*** EXTRACTED INFORMATION ***

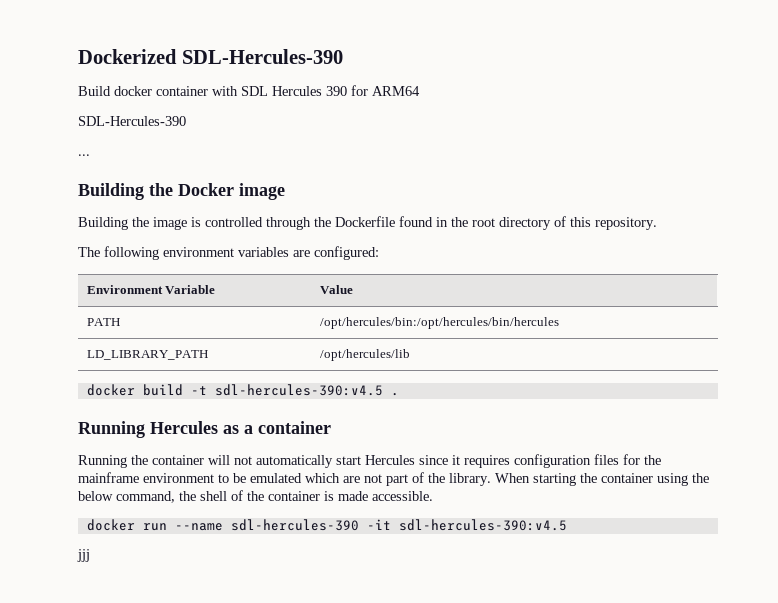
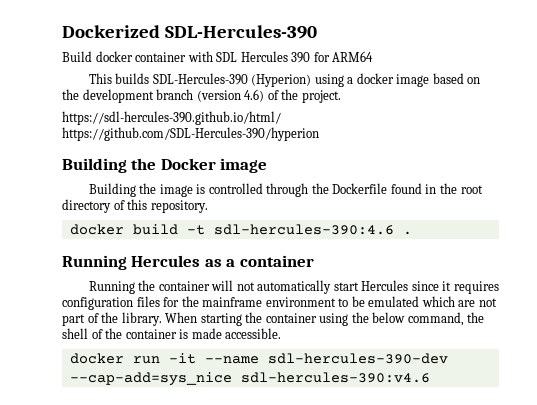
  Build docker container with SDL Hercules 390 for ARM64
- SDL-Hercules-390
- ...
+ This builds SDL-Hercules-390 (Hyperion) using a docker image based on the development branch (version 4.6) of the project.
+ https://sdl-hercules-390.github.io/html/ https://github.com/SDL-Hercules-390/hyperion
- The following environment variables are configured:
- Environment Variable | Value
- PATH | /opt/hercules/bin:/opt/hercules/bin/hercules
- LD_LIBRARY_PATH | /opt/hercules/lib
- docker build -t sdl-hercules-390:v4.5 .
+ docker build -t sdl-hercules-390:4.6 .
- docker run --name sdl-hercules-390 -it sdl-hercules-390:v4.5
- jjj
+ docker run -it --name sdl-hercules-390-dev --cap-add=sys_nice sdl-hercules-390:v4.6

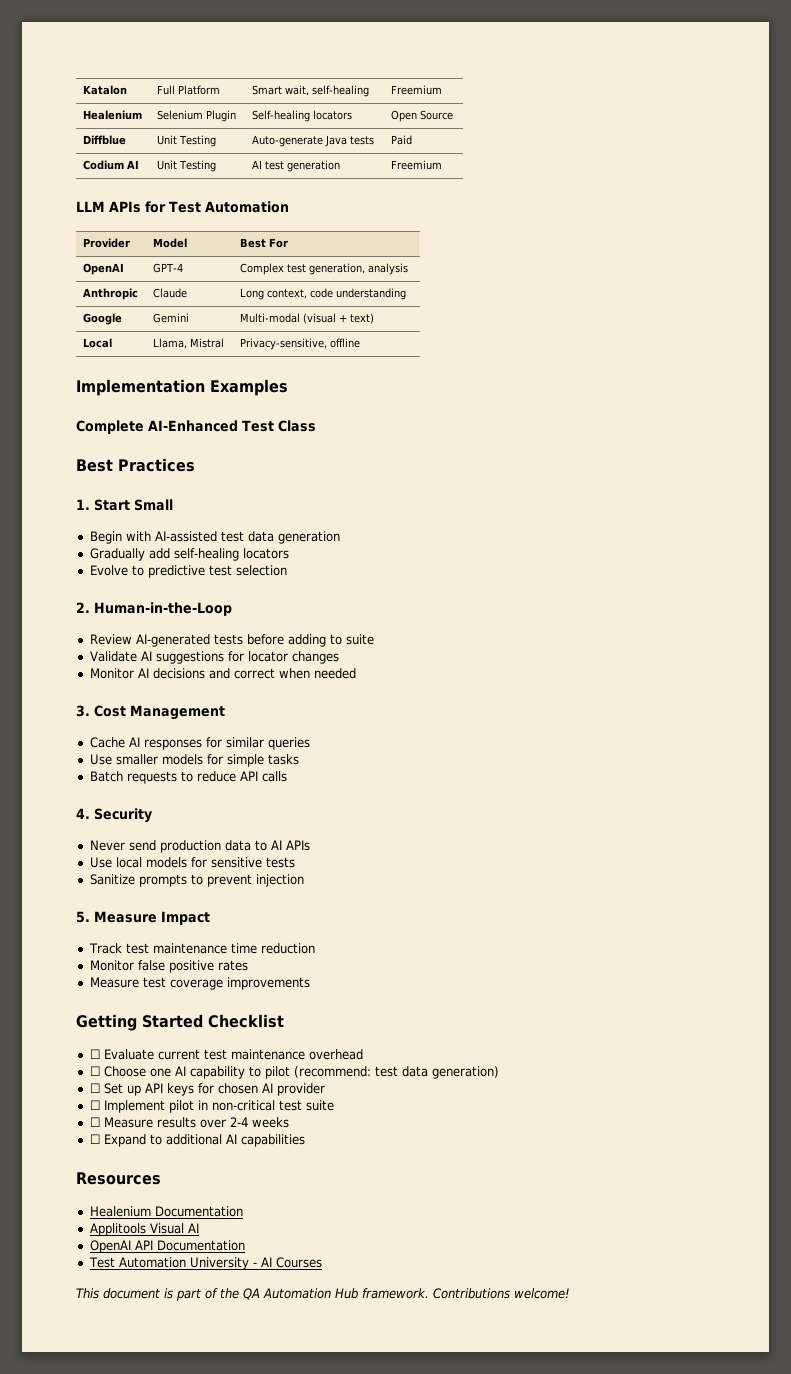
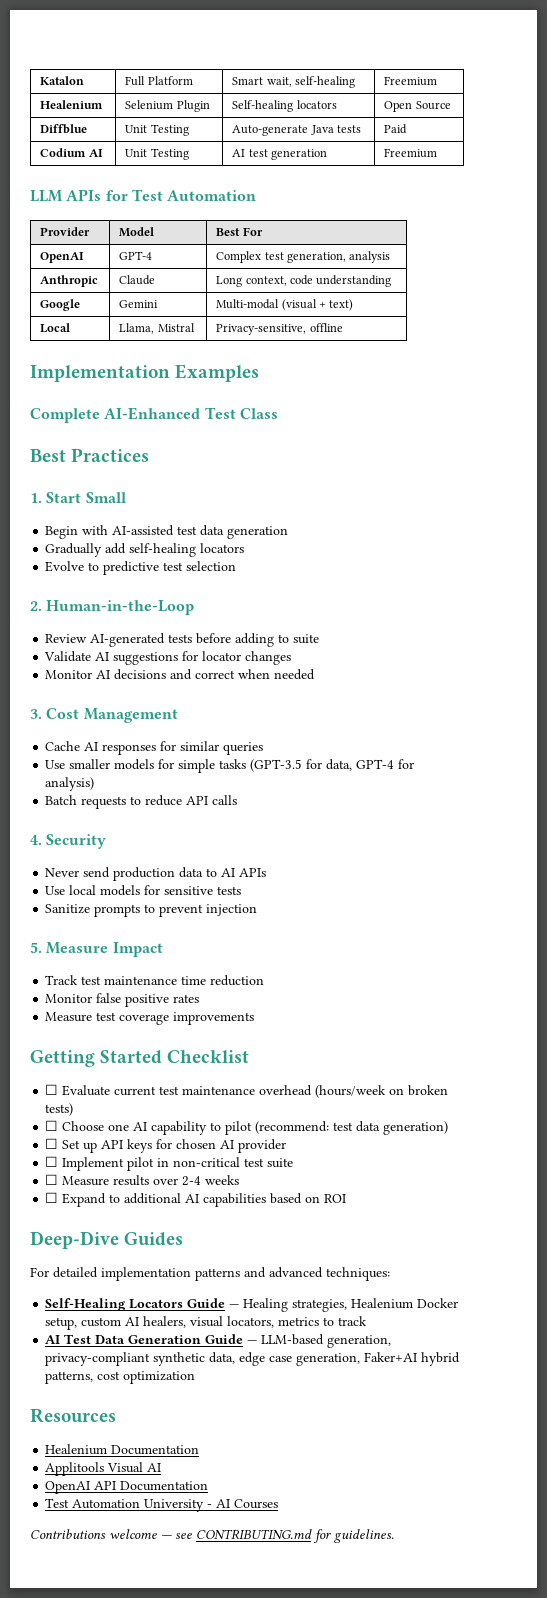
- Use smaller models for simple tasks
+ Use smaller models for simple tasks (GPT-3.5 for data, GPT-4 for analysis)
- ☐ Evaluate current test maintenance overhead
+ ☐ Evaluate current test maintenance overhead (hours/week on broken tests)
- ☐ Expand to additional AI capabilities
+ ☐ Expand to additional AI capabilities based on ROI
+ Deep-Dive Guides
+ For detailed implementation patterns and advanced techniques:
+ Self-Healing Locators Guide — Healing strategies, Healenium Docker setup, custom AI healers, visual locators, metrics to track
+ AI Test Data Generation Guide — LLM-based generation, privacy-compliant synthetic data, edge case generation, Faker+AI hybrid patterns, cost optimization
- This document is part of the QA Automation Hub framework. Contributions welcome!
+ Contributions welcome — see CONTRIBUTING.md for guidelines.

*** End of EXTRACTED INFORMATION ***

Your response must restate every record above exactly, with each picture omitted.

  Build docker container with SDL Hercules 390 for ARM64
- SDL-Hercules-390
- ...
+ This builds SDL-Hercules-390 (Hyperion) using a docker image based on the development branch (version 4.6) of the project.
+ https://sdl-hercules-390.github.io/html/ https://github.com/SDL-Hercules-390/hyperion
- The following environment variables are configured:
- Environment Variable | Value
- PATH | /opt/hercules/bin:/opt/hercules/bin/hercules
- LD_LIBRARY_PATH | /opt/hercules/lib
- docker build -t sdl-hercules-390:v4.5 .
+ docker build -t sdl-hercules-390:4.6 .
- docker run --name sdl-hercules-390 -it sdl-hercules-390:v4.5
- jjj
+ docker run -it --name sdl-hercules-390-dev --cap-add=sys_nice sdl-hercules-390:v4.6

- Use smaller models for simple tasks
+ Use smaller models for simple tasks (GPT-3.5 for data, GPT-4 for analysis)
- ☐ Evaluate current test maintenance overhead
+ ☐ Evaluate current test maintenance overhead (hours/week on broken tests)
- ☐ Expand to additional AI capabilities
+ ☐ Expand to additional AI capabilities based on ROI
+ Deep-Dive Guides
+ For detailed implementation patterns and advanced techniques:
+ Self-Healing Locators Guide — Healing strategies, Healenium Docker setup, custom AI healers, visual locators, metrics to track
+ AI Test Data Generation Guide — LLM-based generation, privacy-compliant synthetic data, edge case generation, Faker+AI hybrid patterns, cost optimization
- This document is part of the QA Automation Hub framework. Contributions welcome!
+ Contributions welcome — see CONTRIBUTING.md for guidelines.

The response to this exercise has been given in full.